マチウ・リカールは、人間は二つの顔を持つオオカミだとしています。一つ目は、自分のことしか考えない残忍なオオカミの顔です。もう一つは、自分の群れのために行動するオオカミの顔です。どちらが表面に現れるのでしょうか?それは、えさを多く与えられたほうです。

仏教の僧侶である彼は、自分のことだけを考えるのは怠惰につながると考えました。さらに、怠惰は残忍性につながりやすいとリカールは考えています。怠惰のような状況では、無関心や憎しみの考えしか浮かんでこないからです。自分を高める方法として、他人を憎むことから始めます。他のみんなが悪者で、自分だけが良い人であると思います。他の人は残忍で、自分だけが光を見ることができます。

このダイナミックに陥ってしまった場合、笑顔が消えます。怒りが常時のムードになります。他人は幸せの理由にはならず、みじめにさせるだけです。みんなが厄介に思えて、自分を悲しませます。あなたのエゴを満たすように動いてくれません。このような状況では、つらいだけです。

手のひらにとり

利他主義は高次の在り方

研究室で脳の研究をしていた際、リカールは他人に従事することは人を幸せにすると証明しました。実際に、鬱を患うひとの気持ちを上げるために連帯感を持つ手法が使われています。

連帯感は、身勝手の逆です。だから、逆のことが適用されます。あなたが他の人にサポートの姿勢を見せるほど、もっと世界のことがわかってきます。あなたの精神と心は解き放たれ、他人の現実を理解します。こうすることで、さらに感受性を養い知性を身につけます。異なる視点から世界を見ることができるようになり、自分の感情的な世界を豊かにします。さらに高い質の人間関係を作り出すこともできるようになります。
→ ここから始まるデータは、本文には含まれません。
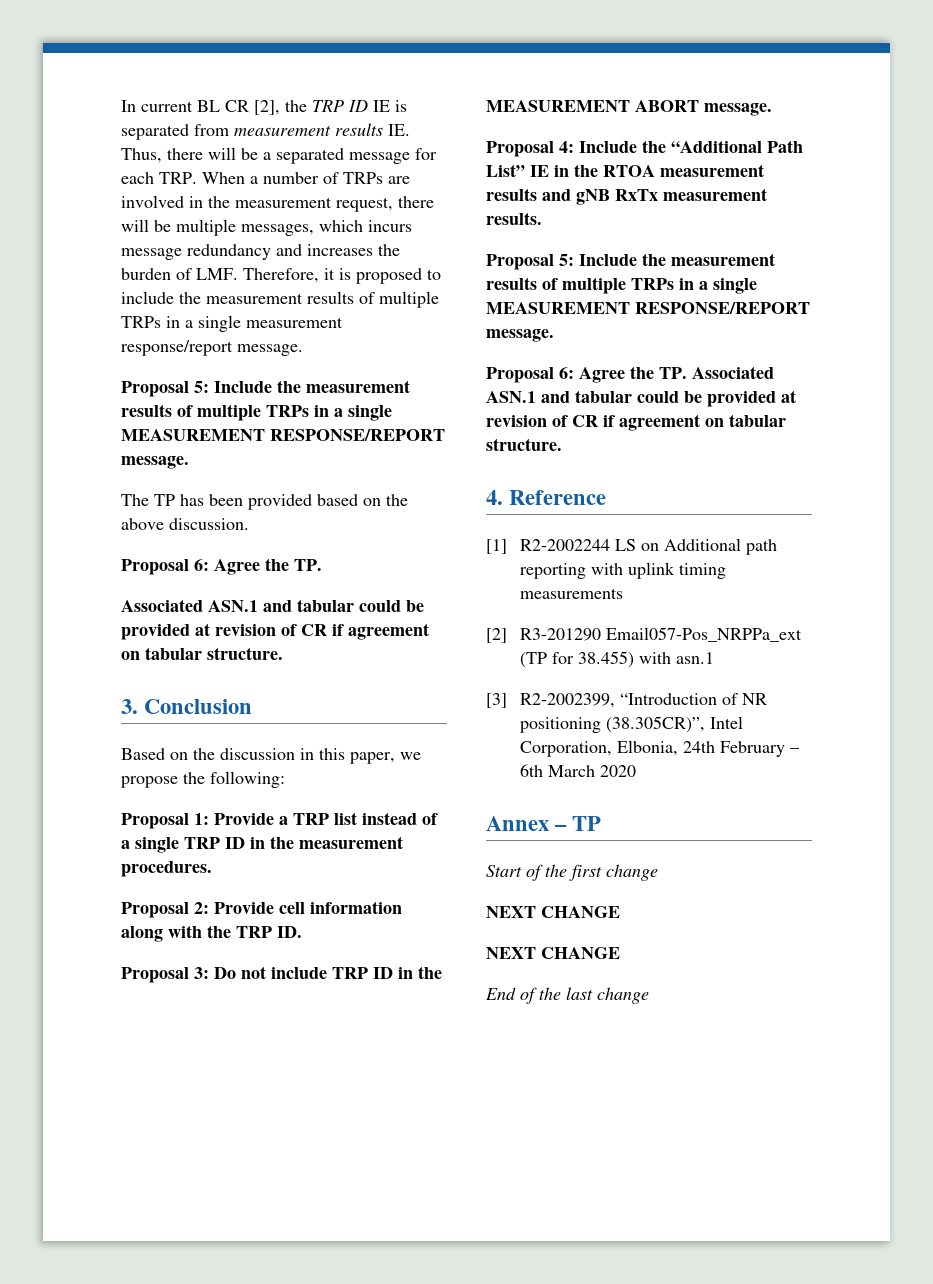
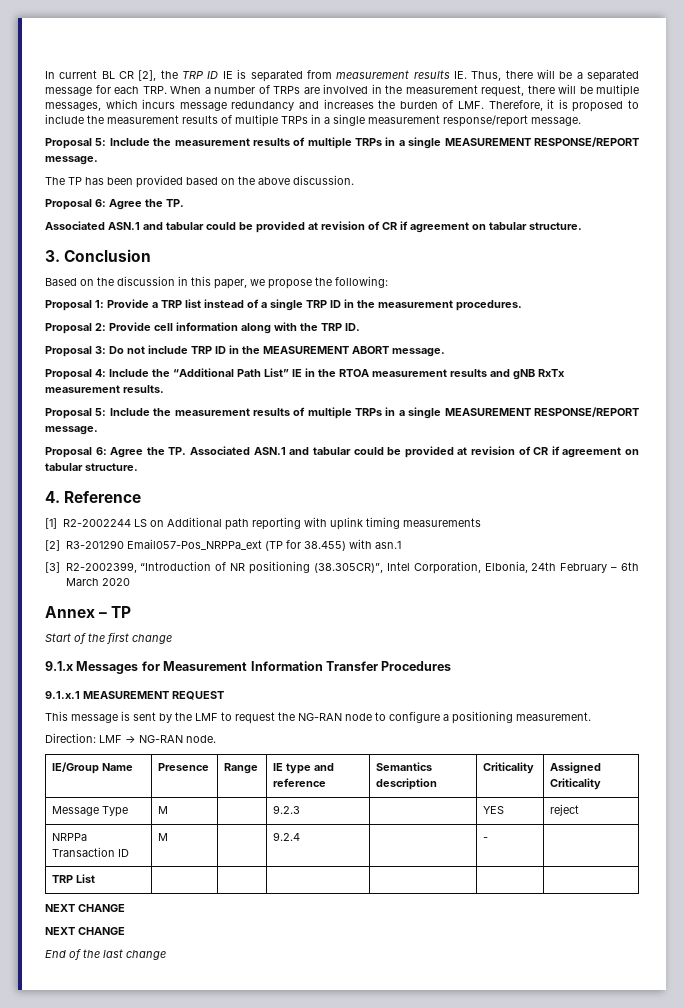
+ 9.1.x Messages for Measurement Information Transfer Procedures
+ 9.1.x.1 MEASUREMENT REQUEST
+ This message is sent by the LMF to request the NG-RAN node to configure a positioning measurement.
+ Direction: LMF → NG-RAN node.
+ IE/Group Name | Presence | Range | IE type and reference | Semantics description | Criticality | Assigned Criticality
+ Message Type | M | | 9.2.3 | | YES | reject
+ NRPPa Transaction ID | M | | 9.2.4 | | - |
+ TRP List | | | | | |

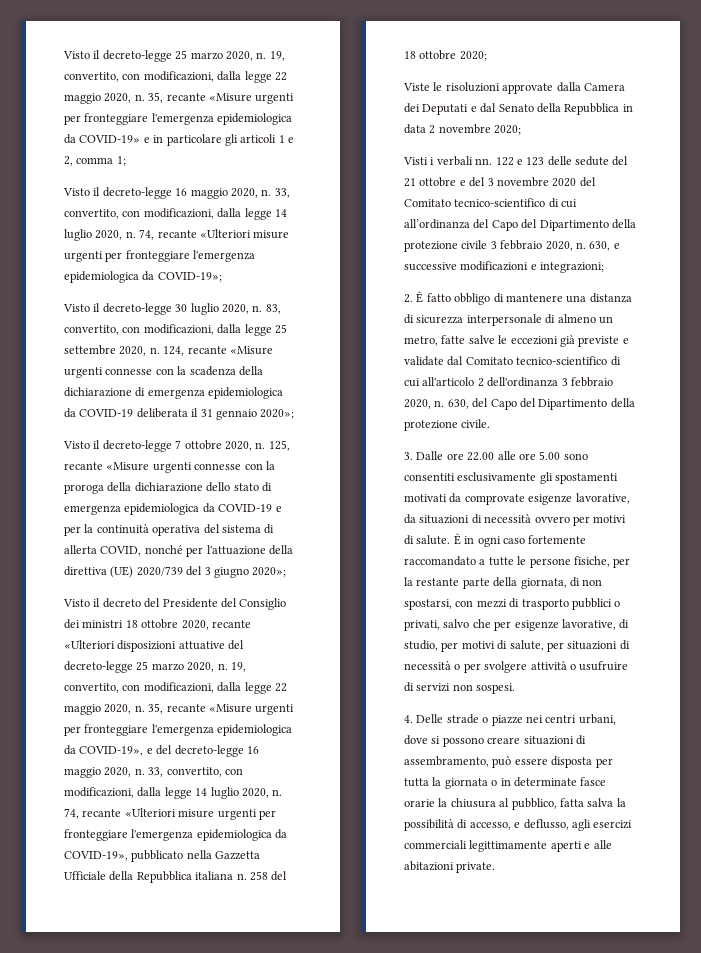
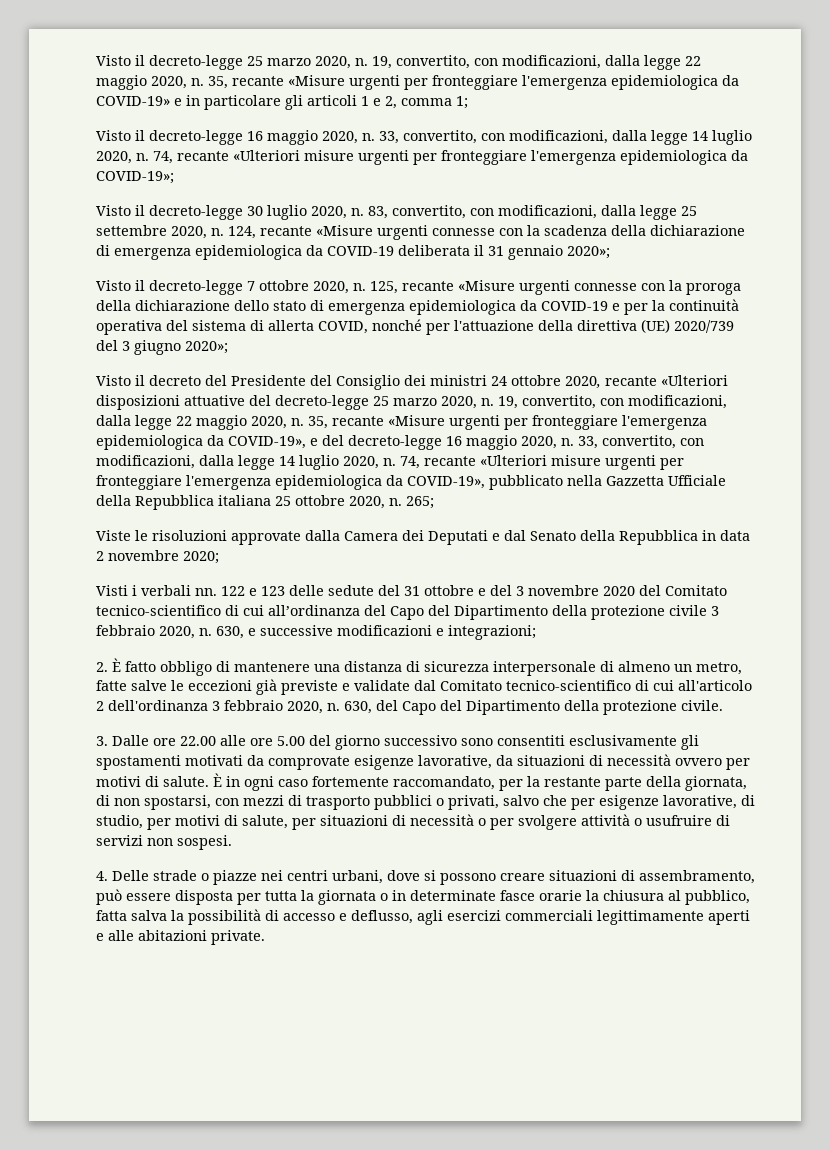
- Visto il decreto del Presidente del Consiglio dei ministri 18 ottobre 2020, recante «Ulteriori disposizioni attuative del decreto-legge 25 marzo 2020, n.
+ Visto il decreto del Presidente del Consiglio dei ministri 24 ottobre 2020, recante «Ulteriori disposizioni attuative del decreto-legge 25 marzo 2020, n.
- 74, recante «Ulteriori misure urgenti per fronteggiare l'emergenza epidemiologica da COVID-19», pubblicato nella Gazzetta Ufficiale della Repubblica italiana n. 258 del 18 ottobre 2020;
+ 74, recante «Ulteriori misure urgenti per fronteggiare l'emergenza epidemiologica da COVID-19», pubblicato nella Gazzetta Ufficiale della Repubblica italiana 25 ottobre 2020, n. 265;
- 122 e 123 delle sedute del 21 ottobre e del 3 novembre 2020 del Comitato tecnico-scientifico di cui all’ordinanza del Capo del Dipartimento della protezione civile 3 febbraio 2020, n.
+ 122 e 123 delle sedute del 31 ottobre e del 3 novembre 2020 del Comitato tecnico-scientifico di cui all’ordinanza del Capo del Dipartimento della protezione civile 3 febbraio 2020, n.
- 3. Dalle ore 22.00 alle ore 5.00 sono consentiti esclusivamente gli spostamenti motivati da comprovate esigenze lavorative, da situazioni di necessità ovvero per motivi di salute.
+ 3. Dalle ore 22.00 alle ore 5.00 del giorno successivo sono consentiti esclusivamente gli spostamenti motivati da comprovate esigenze lavorative, da situazioni di necessità ovvero per motivi di salute.
- È in ogni caso fortemente raccomandato a tutte le persone fisiche, per la restante parte della giornata, di non spostarsi, con mezzi di trasporto pubblici o privati, salvo che per esigenze lavorative, di studio, per motivi di salute, per situazioni di necessità o per svolgere attività o usufruire di servizi non sospesi.
+ È in ogni caso fortemente raccomandato, per la restante parte della giornata, di non spostarsi, con mezzi di trasporto pubblici o privati, salvo che per esigenze lavorative, di studio, per motivi di salute, per situazioni di necessità o per svolgere attività o usufruire di servizi non sospesi.
- 4. Delle strade o piazze nei centri urbani, dove si possono creare situazioni di assembramento, può essere disposta per tutta la giornata o in determinate fasce orarie la chiusura al pubblico, fatta salva la possibilità di accesso, e deflusso, agli esercizi commerciali legittimamente aperti e alle abitazioni private.
+ 4. Delle strade o piazze nei centri urbani, dove si possono creare situazioni di assembramento, può essere disposta per tutta la giornata o in determinate fasce orarie la chiusura al pubblico, fatta salva la possibilità di accesso e deflusso, agli esercizi commerciali legittimamente aperti e alle abitazioni private.

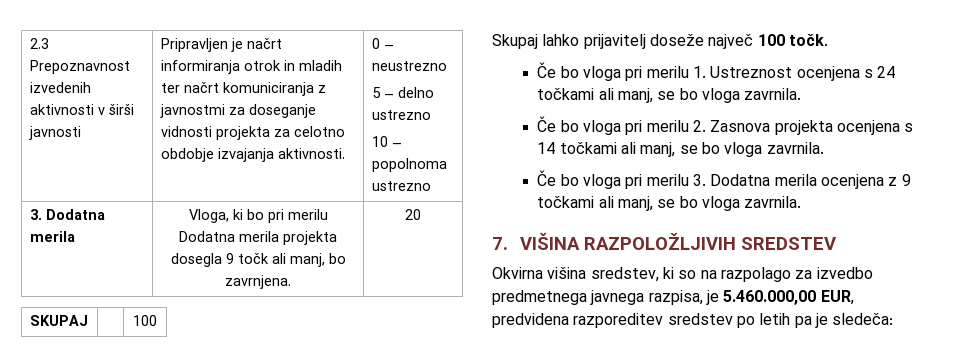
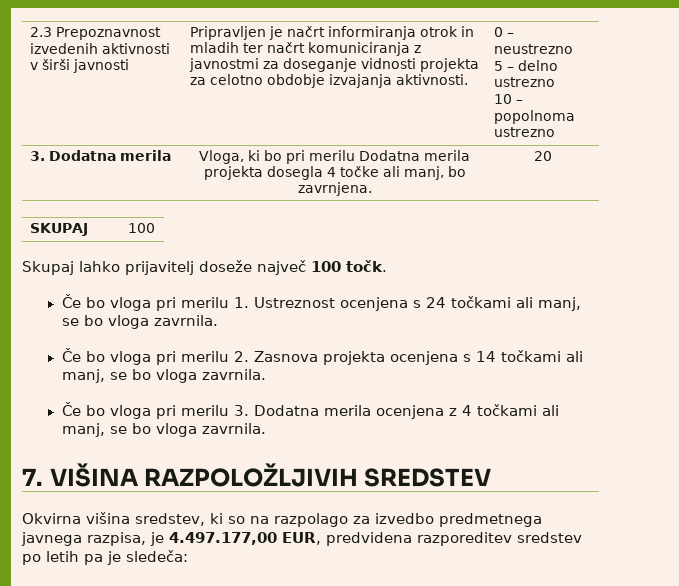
- 3. Dodatna merila | Vloga, ki bo pri merilu Dodatna merila projekta dosegla 9 točk ali manj, bo zavrnjena. | 20
+ 3. Dodatna merila | Vloga, ki bo pri merilu Dodatna merila projekta dosegla 4 točke ali manj, bo zavrnjena. | 20
- Če bo vloga pri merilu 3. Dodatna merila ocenjena z 9 točkami ali manj, se bo vloga zavrnila.
+ Če bo vloga pri merilu 3. Dodatna merila ocenjena z 4 točkami ali manj, se bo vloga zavrnila.
- Okvirna višina sredstev, ki so na razpolago za izvedbo predmetnega javnega razpisa, je 5.460.000,00 EUR, predvidena razporeditev sredstev po letih pa je sledeča:
+ Okvirna višina sredstev, ki so na razpolago za izvedbo predmetnega javnega razpisa, je 4.497.177,00 EUR, predvidena razporeditev sredstev po letih pa je sledeča:

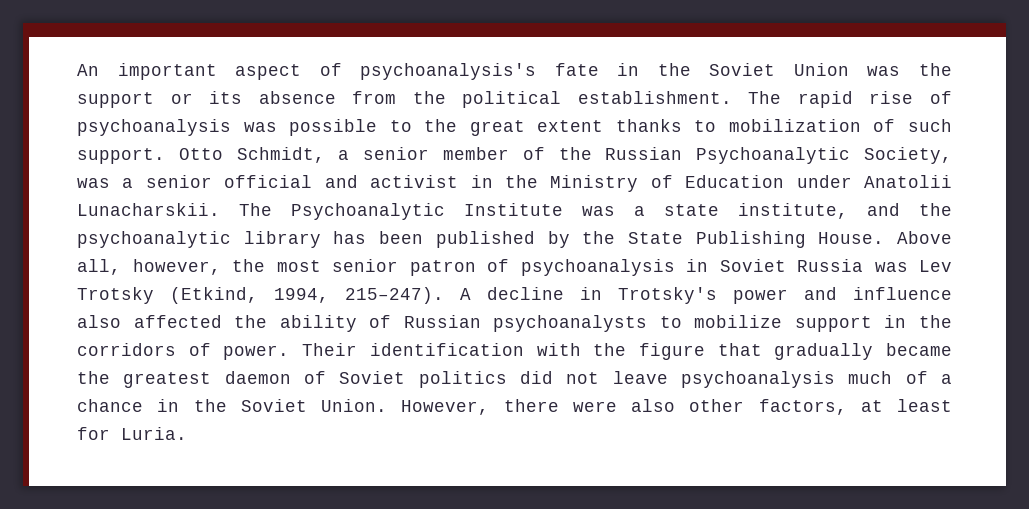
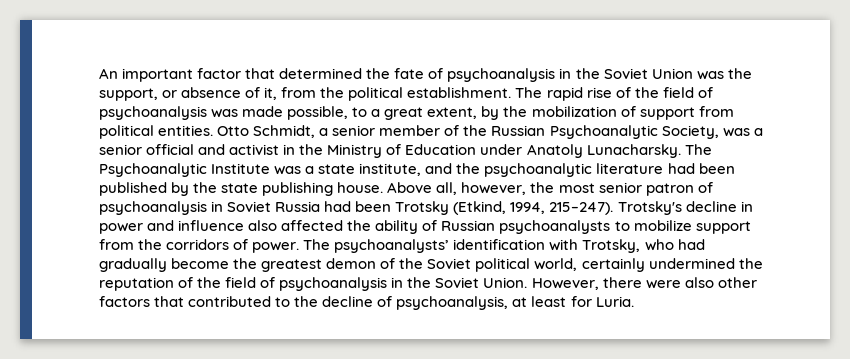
- An important aspect of psychoanalysis's fate in the Soviet Union was the support or its absence from the political establishment.
+ An important factor that determined the fate of psychoanalysis in the Soviet Union was the support, or absence of it, from the political establishment.
- The rapid rise of psychoanalysis was possible to the great extent thanks to mobilization of such support.
+ The rapid rise of the field of psychoanalysis was made possible, to a great extent, by the mobilization of support from political entities.
- Otto Schmidt, a senior member of the Russian Psychoanalytic Society, was a senior official and activist in the Ministry of Education under Anatolii Lunacharskii.
+ Otto Schmidt, a senior member of the Russian Psychoanalytic Society, was a senior official and activist in the Ministry of Education under Anatoly Lunacharsky.
- The Psychoanalytic Institute was a state institute, and the psychoanalytic library has been published by the State Publishing House.
+ The Psychoanalytic Institute was a state institute, and the psychoanalytic literature had been published by the state publishing house.
- Above all, however, the most senior patron of psychoanalysis in Soviet Russia was Lev Trotsky (Etkind, 1994, 215–247).
+ Above all, however, the most senior patron of psychoanalysis in Soviet Russia had been Trotsky (Etkind, 1994, 215–247).
- A decline in Trotsky's power and influence also affected the ability of Russian psychoanalysts to mobilize support in the corridors of power.
+ Trotsky's decline in power and influence also affected the ability of Russian psychoanalysts to mobilize support from the corridors of power.
- Their identification with the figure that gradually became the greatest daemon of Soviet politics did not leave psychoanalysis much of a chance in the Soviet Union.
+ The psychoanalysts’ identification with Trotsky, who had gradually become the greatest demon of the Soviet political world, certainly undermined the reputation of the field of psychoanalysis in the Soviet Union.
- However, there were also other factors, at least for Luria.
+ However, there were also other factors that contributed to the decline of psychoanalysis, at least for Luria.

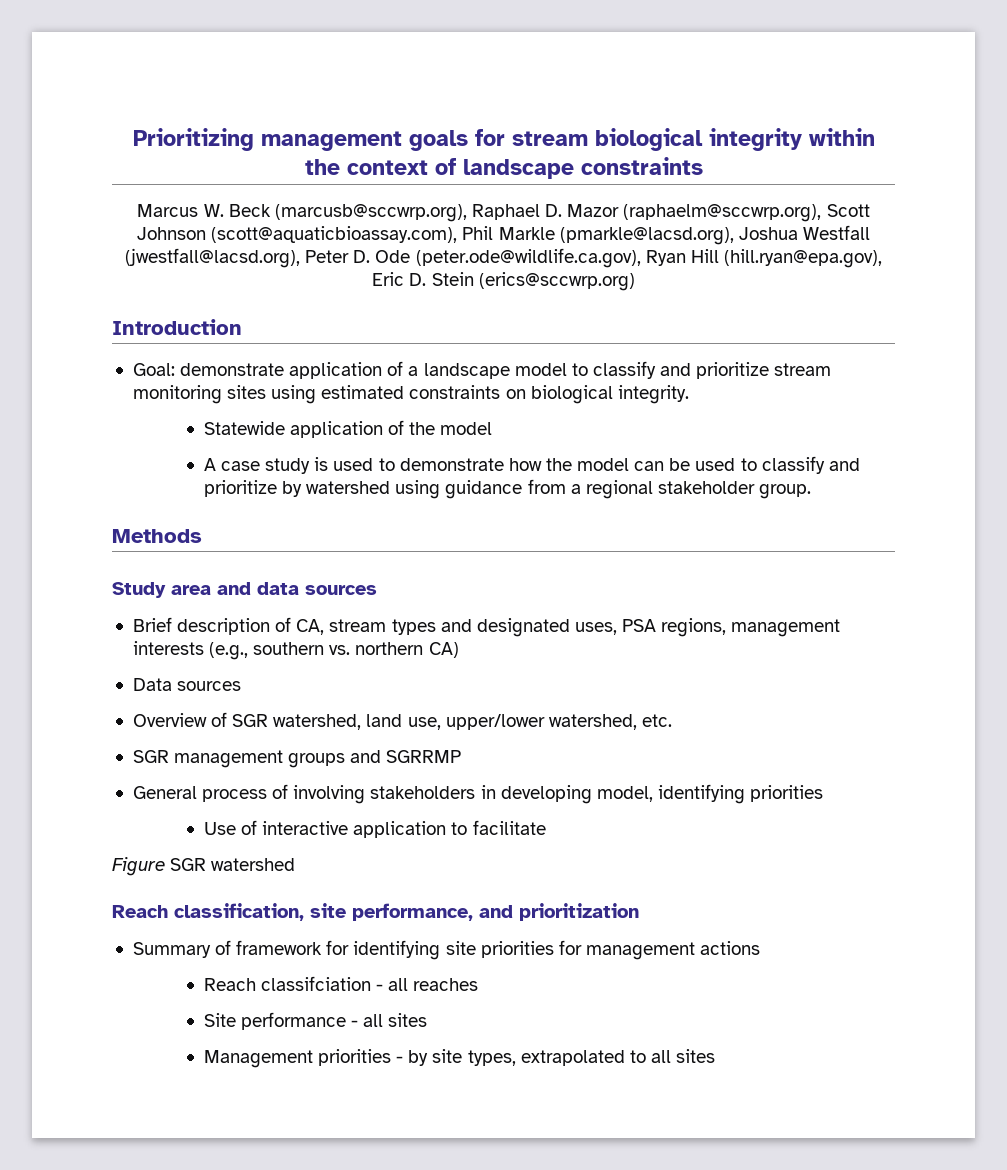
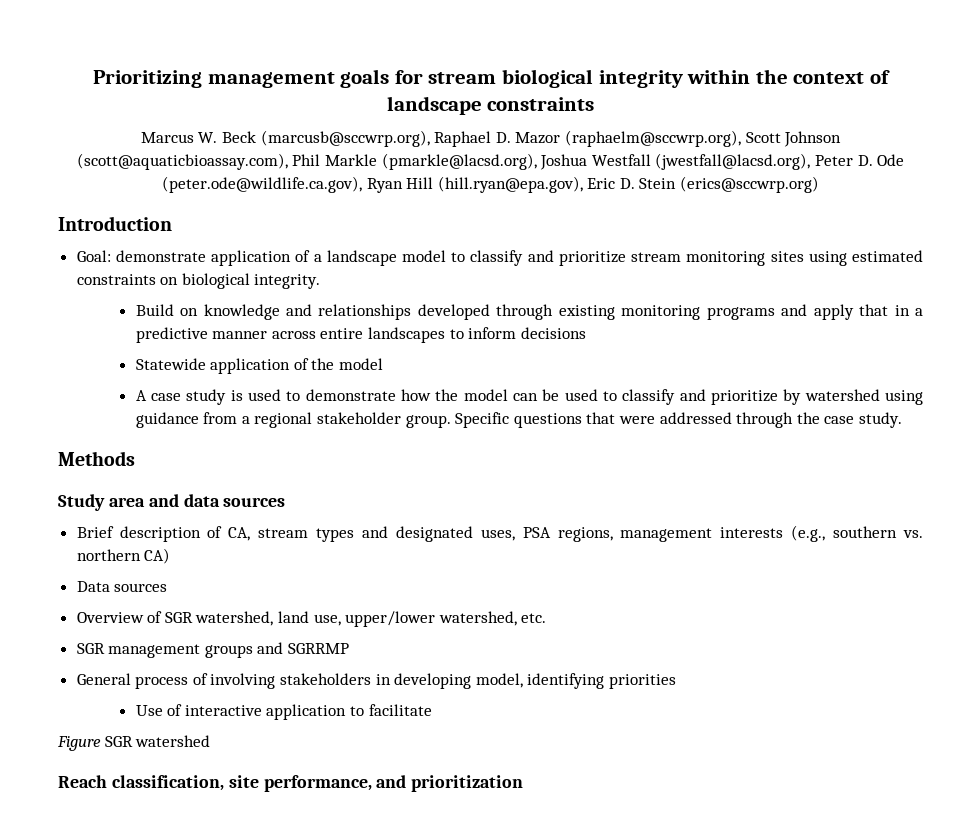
+ Build on knowledge and relationships developed through existing monitoring programs and apply that in a predictive manner across entire landscapes to inform decisions
+ Specific questions that were addressed through the case study.
- Summary of framework for identifying site priorities for management actions
- Reach classifciation - all reaches
- Site performance - all sites
- Management priorities - by site types, extrapolated to all sites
リカールは、最も高次の連帯は思いやりだと考えています。彼は歴史的な事実に注目しています。様々な形のさらに複雑な思いやりに世界は常に向かってきています。人権、女性の権利、さらに最近でいうと、動物の権利などは、その発達の証です。

ブッダ

リカールにとって、世界のいたるところで素晴らしい革命はすでに起こっています。それが、思いやりです。彼は、短期的には思いやりが経済の回復に必要な条件をも作り出してくれると考えています。中期的には、さらに良い生活の質をもたらしてくれます。長期的には、環境の保全につながります。彼は、協力は人類が生き残る唯一の方法はであるということに私たちがゆっくりと気づいていくだろうと確信しています。